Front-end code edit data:
============================================================
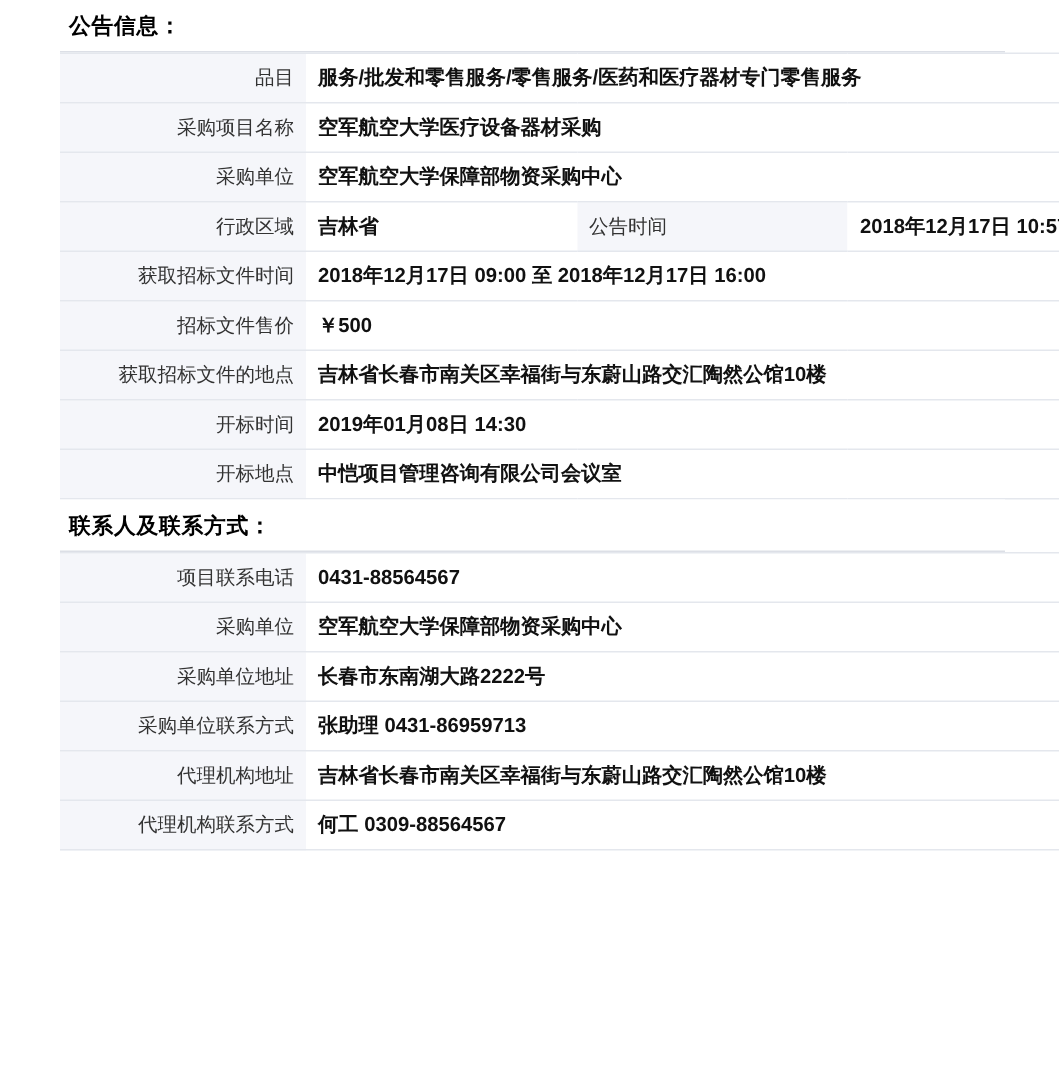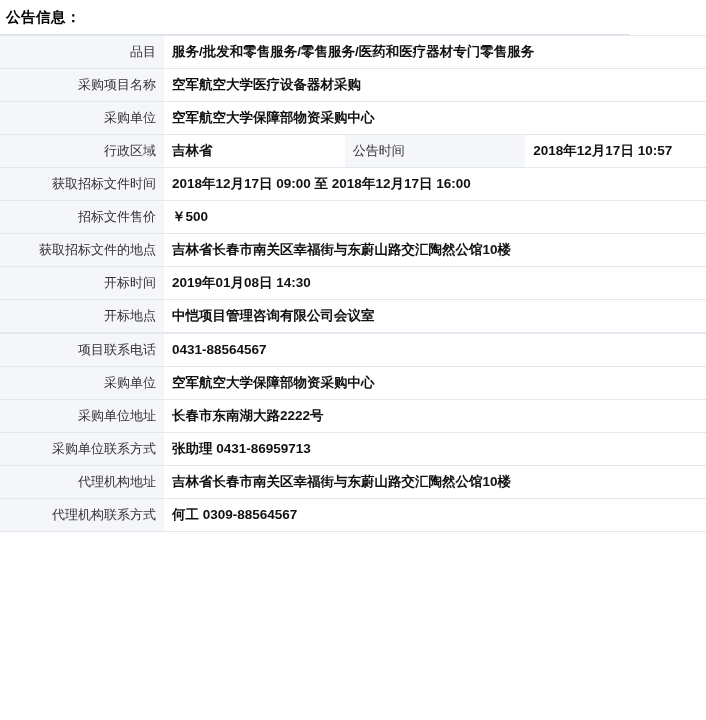--- a/index.html
+++ b/index.html
@@ -19,6 +19,7 @@
     width: 630px;
     box-sizing: border-box;
     padding: 0;
+    margin-left: 40px;
   }
   .section-title {
     font-weight: bold;

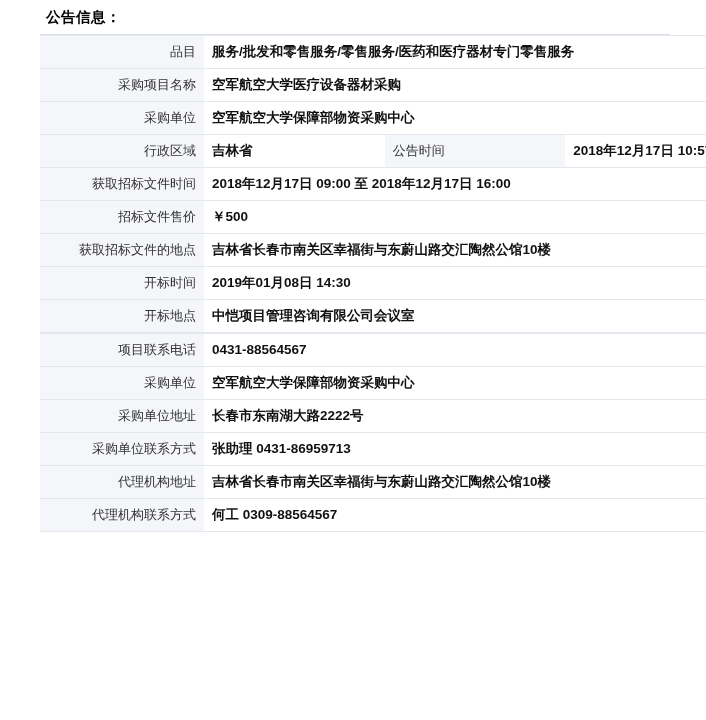--- a/index.html
+++ b/index.html
@@ -130,6 +130,7 @@
     </tbody>
   </table>
 
+  <div class="section-title">联系人及联系方式：</div>
   <table class="info">
     <tbody>
       <tr>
============================================================
ACTIVITY:
A word-for-word copy of every entry, with the pictures left out, is the required answer.

COMPLETED TASK:
--- a/index.html
+++ b/index.html
@@ -19,6 +19,7 @@
     width: 630px;
     box-sizing: border-box;
     padding: 0;
+    margin-left: 40px;
   }
   .section-title {
     font-weight: bold;

--- a/index.html
+++ b/index.html
@@ -130,6 +130,7 @@
     </tbody>
   </table>
 
+  <div class="section-title">联系人及联系方式：</div>
   <table class="info">
     <tbody>
       <tr>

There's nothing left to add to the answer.